▶ [Exercise directions]: If pictures appear in the lines below, skip them and copy exactly the lines from the one containing "with customer. →" through the one containing "height: 42px ->", and nothing else.

▶ [Data supplied]:
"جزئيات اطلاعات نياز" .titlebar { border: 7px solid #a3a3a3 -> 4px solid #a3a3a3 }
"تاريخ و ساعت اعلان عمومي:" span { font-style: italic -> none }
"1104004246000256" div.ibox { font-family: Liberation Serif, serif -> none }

---

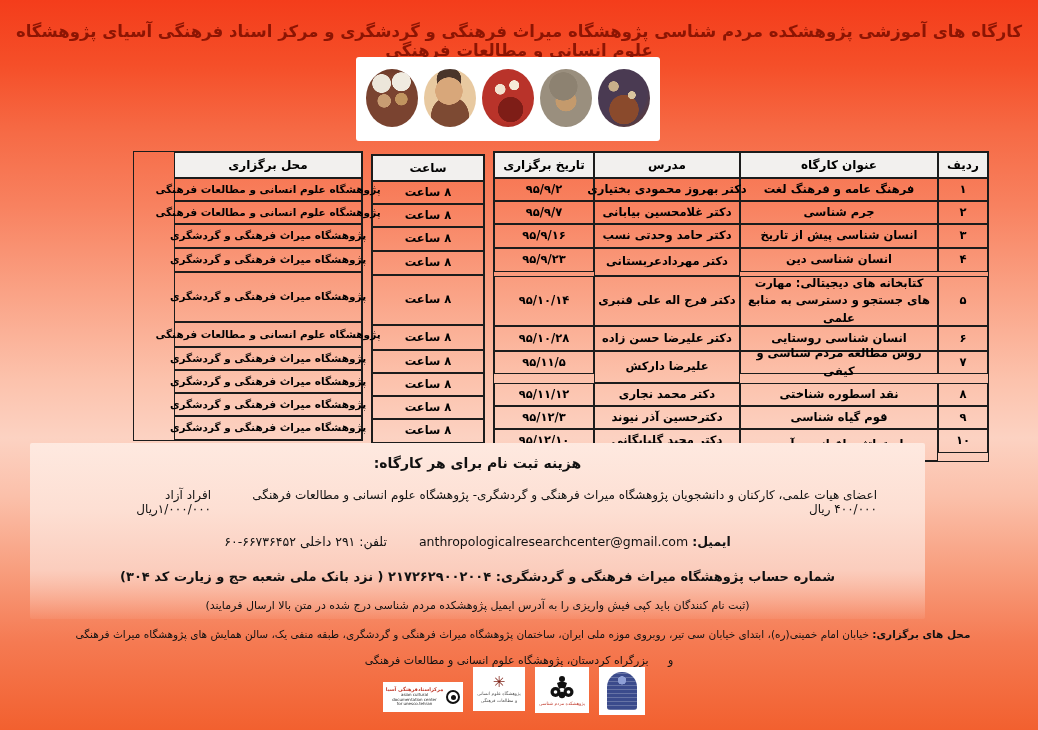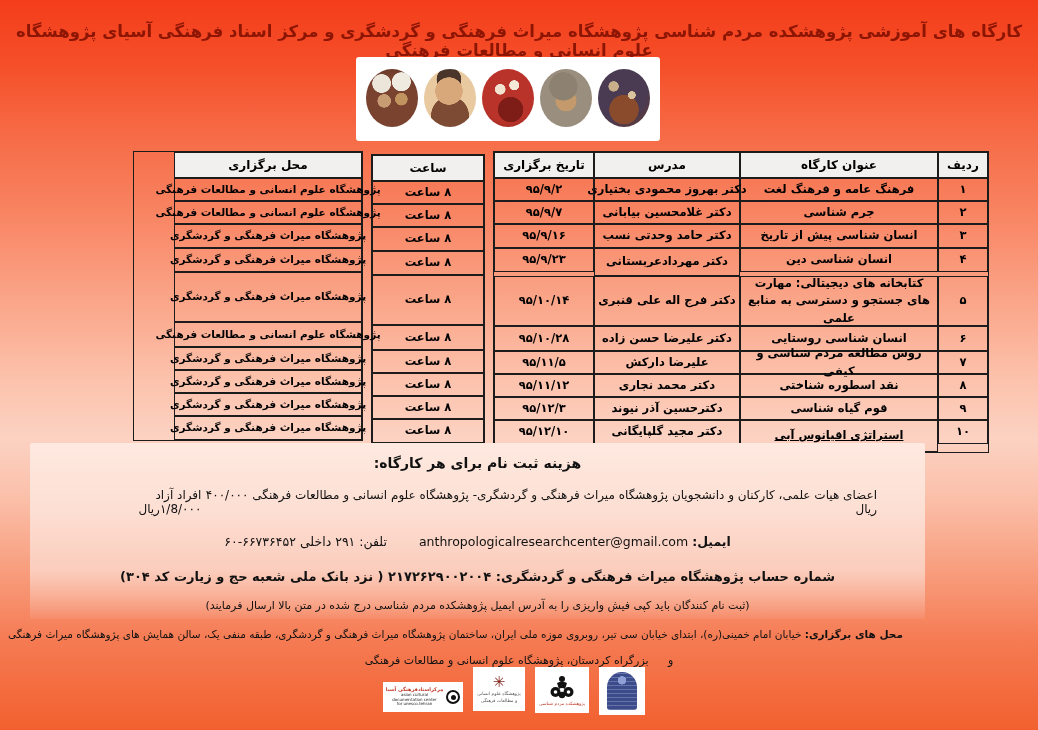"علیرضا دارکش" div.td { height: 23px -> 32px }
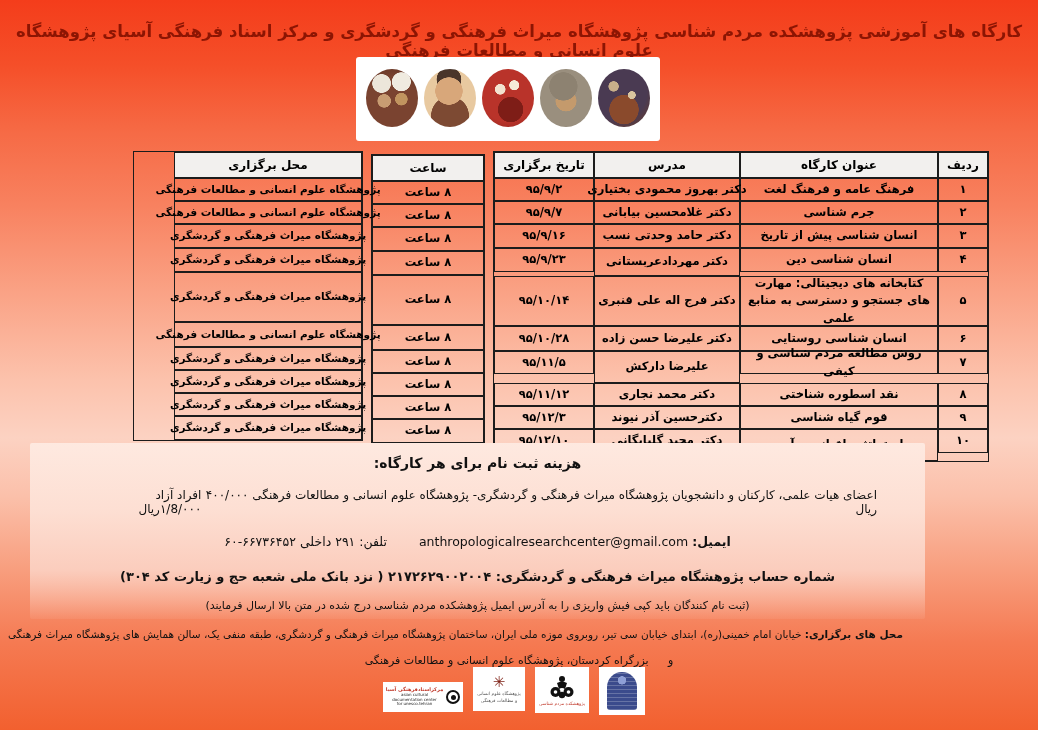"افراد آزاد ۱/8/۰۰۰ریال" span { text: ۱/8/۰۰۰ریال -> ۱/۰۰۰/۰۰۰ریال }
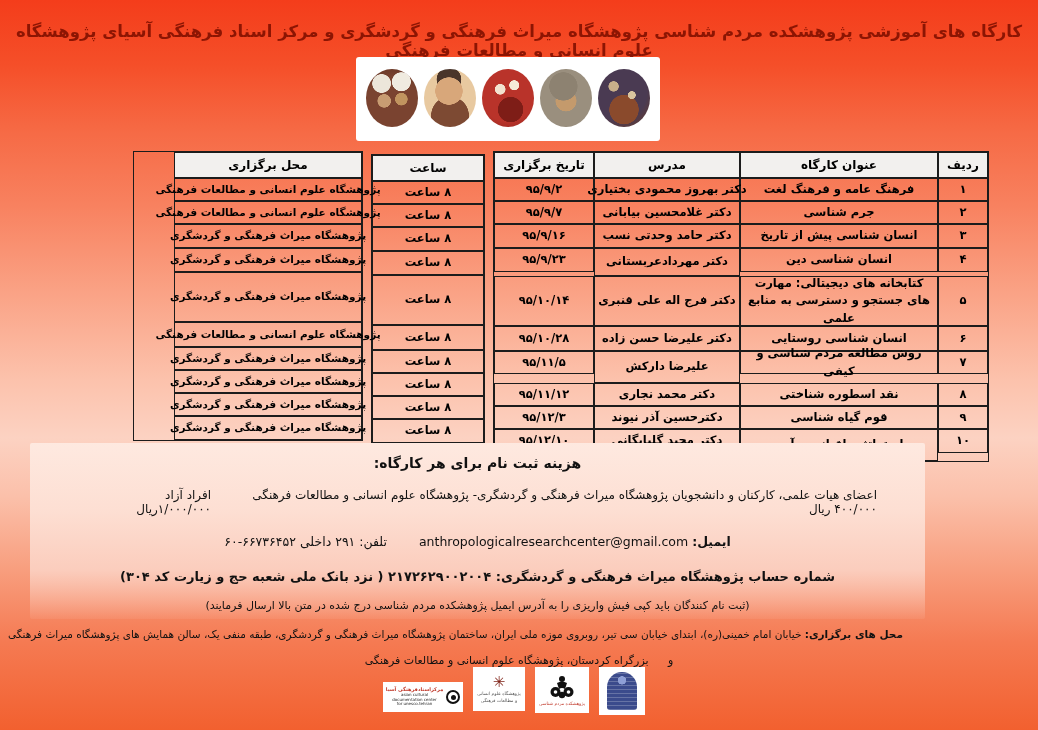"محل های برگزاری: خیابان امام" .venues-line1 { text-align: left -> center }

* * *

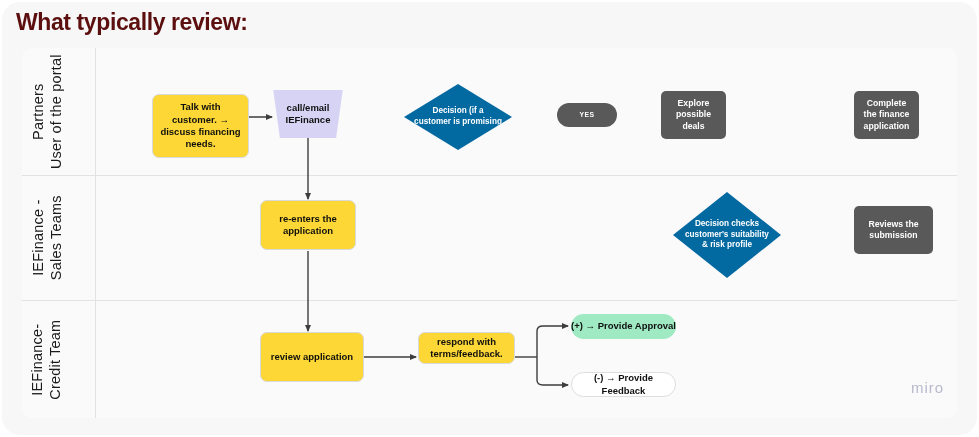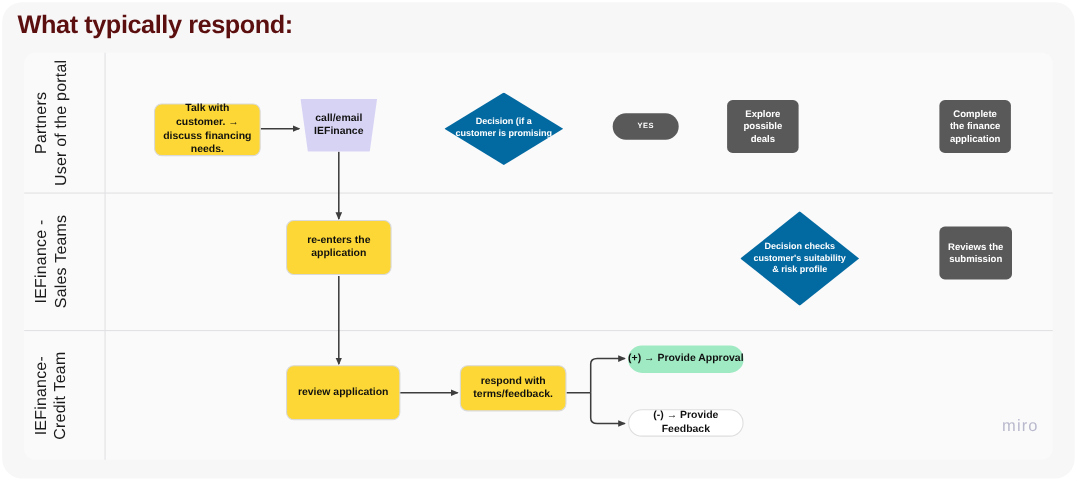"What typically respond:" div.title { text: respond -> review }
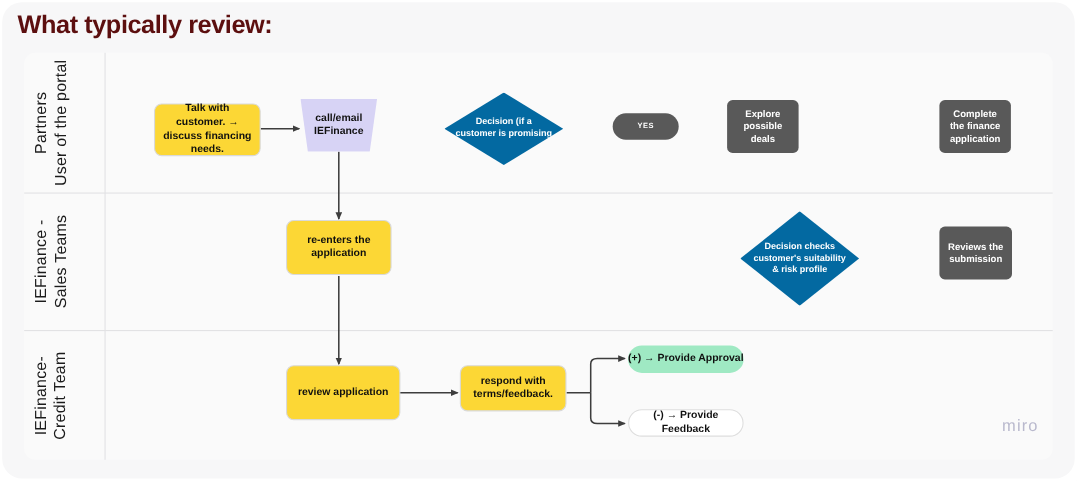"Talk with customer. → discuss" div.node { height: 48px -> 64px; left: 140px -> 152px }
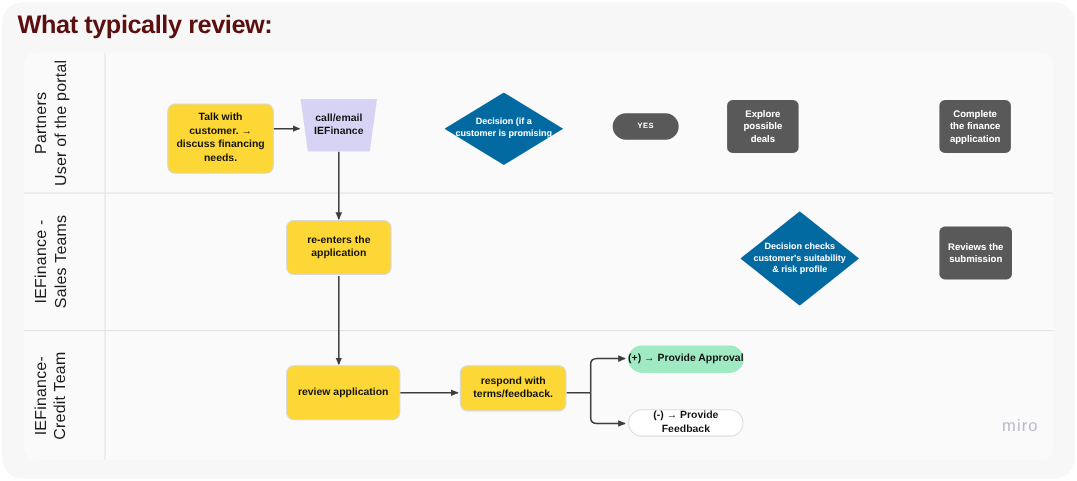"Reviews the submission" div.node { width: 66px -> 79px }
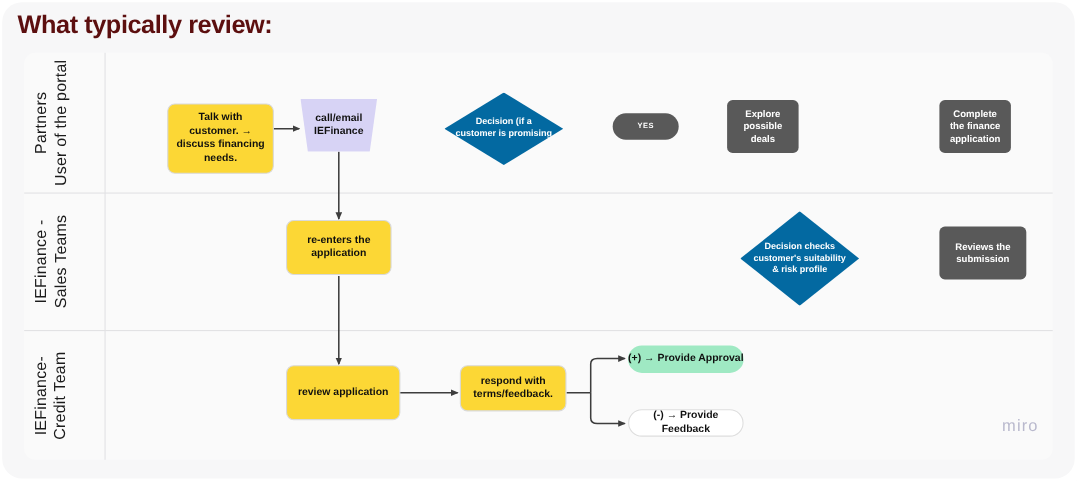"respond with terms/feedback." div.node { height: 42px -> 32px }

▶ [Answer section]:
"Talk with customer. → discuss" div.node { height: 48px -> 64px; left: 140px -> 152px }
"Reviews the submission" div.node { width: 66px -> 79px }
"respond with terms/feedback." div.node { height: 42px -> 32px }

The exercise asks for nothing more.